(Dataset excerpts)

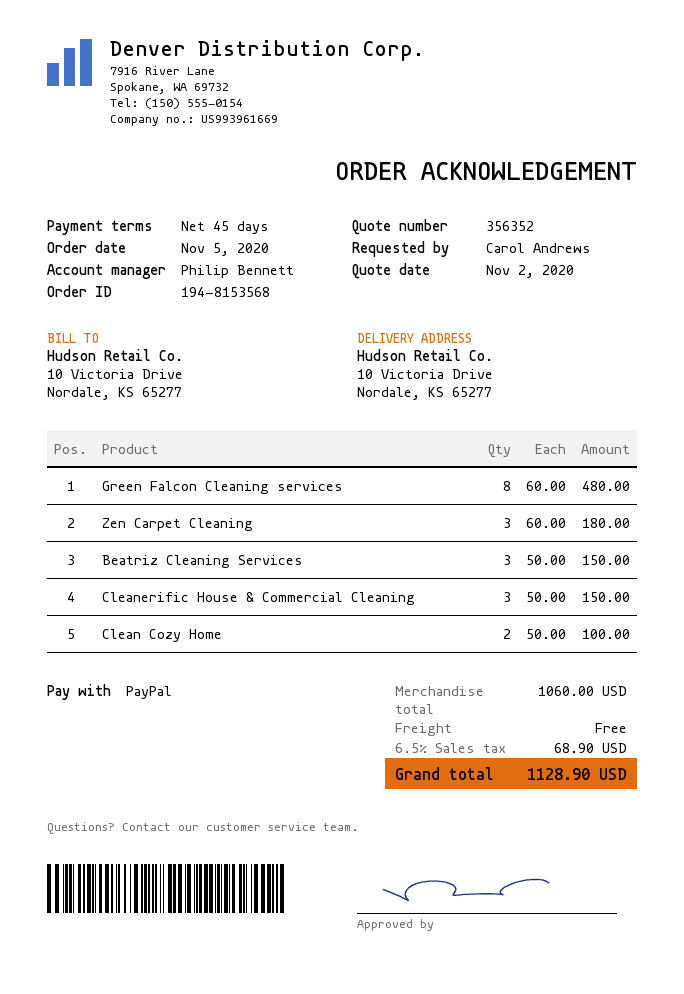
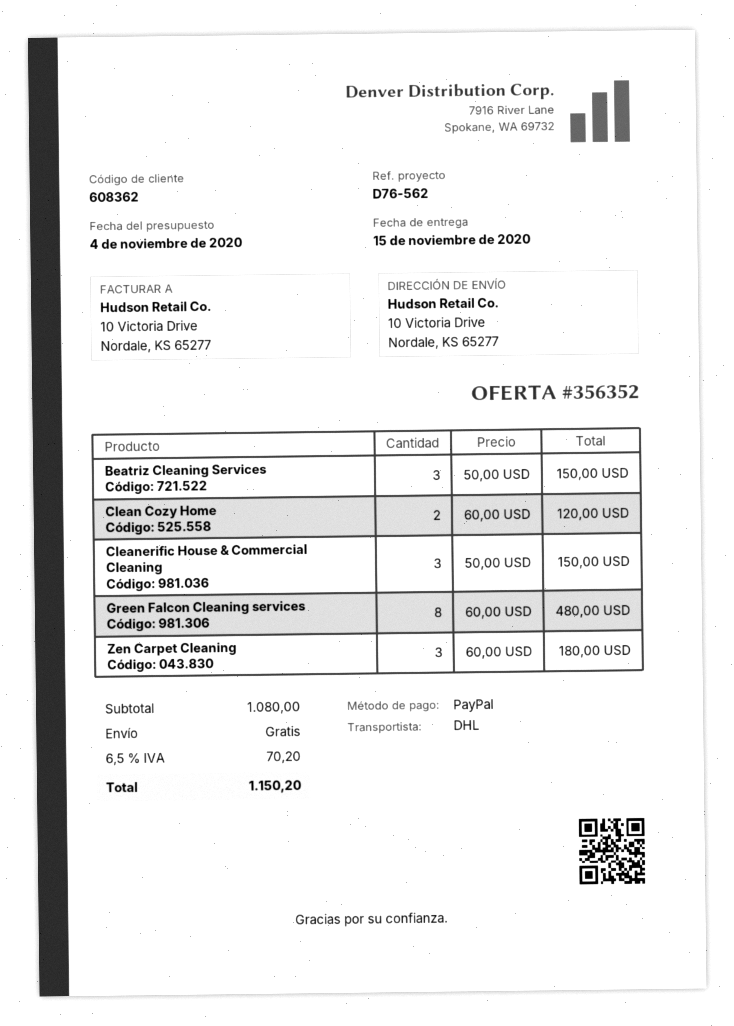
quote date: 2020-11-02 -> 2020-11-04
Clean Cozy Home: 2 x 50.00 = 100.00 -> 2 x 60.00 = 120.00
subtotal: 1060.00 -> 1080.00
tax: 6.5% = 68.90 -> 6.5% = 70.20
total: 1128.90 -> 1150.20

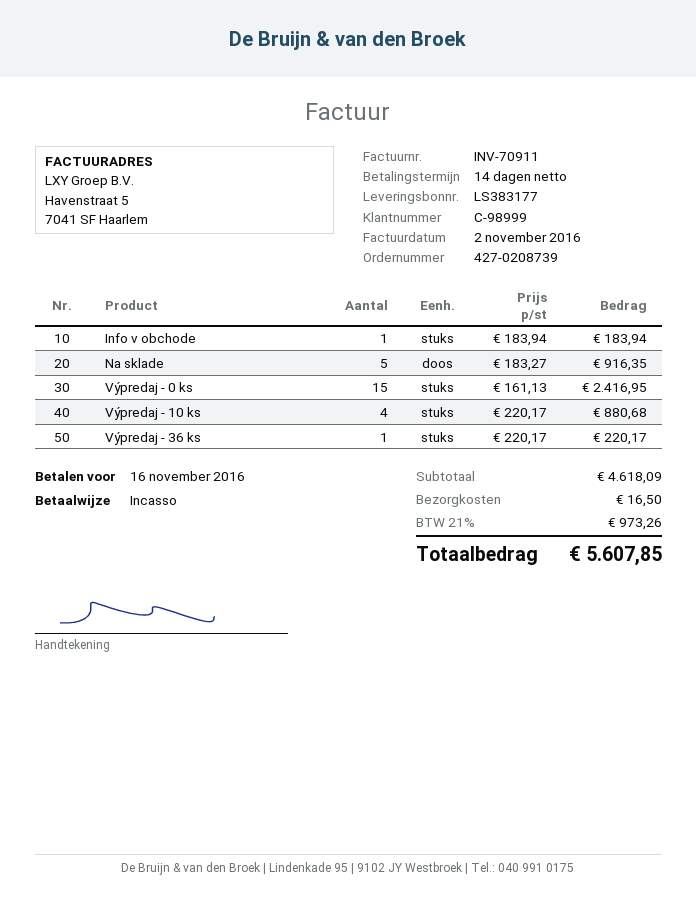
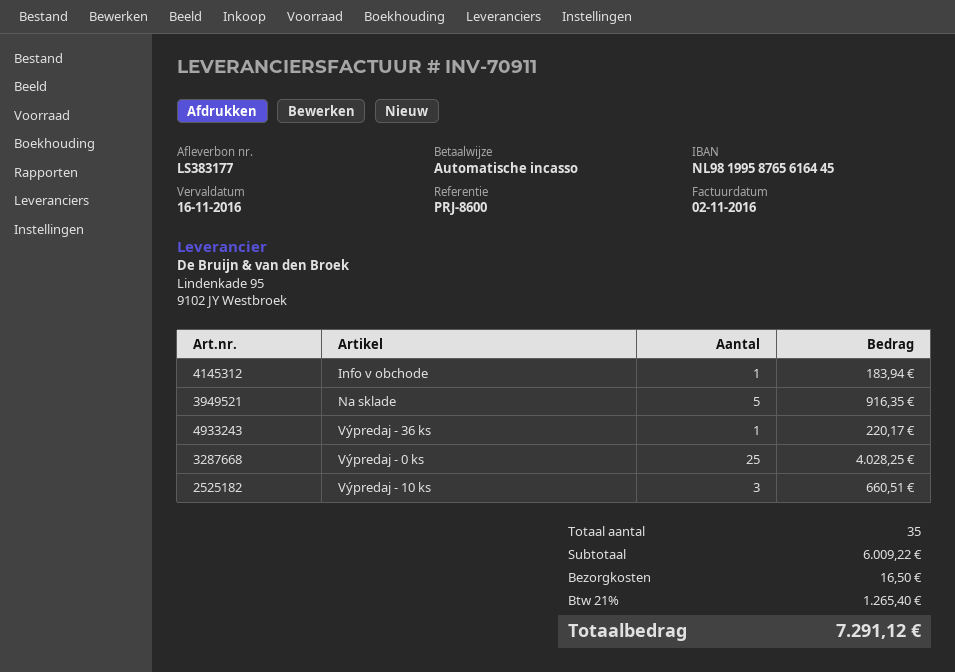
Výpredaj - 0 ks: 15 for 2416.95 -> 25 for 4028.25
Výpredaj - 10 ks: 4 for 880.68 -> 3 for 660.51
subtotal: 4618.09 -> 6009.22
tax: 21% = 973.26 -> 21% = 1265.40
total: 5607.85 -> 7291.12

Required work:
Output nothing but the lines from the one that contains "Výpredaj - 0" through the final line of the entries above, exactly as they appear.

Task solution:
Výpredaj - 0 ks: 15 for 2416.95 -> 25 for 4028.25
Výpredaj - 10 ks: 4 for 880.68 -> 3 for 660.51
subtotal: 4618.09 -> 6009.22
tax: 21% = 973.26 -> 21% = 1265.40
total: 5607.85 -> 7291.12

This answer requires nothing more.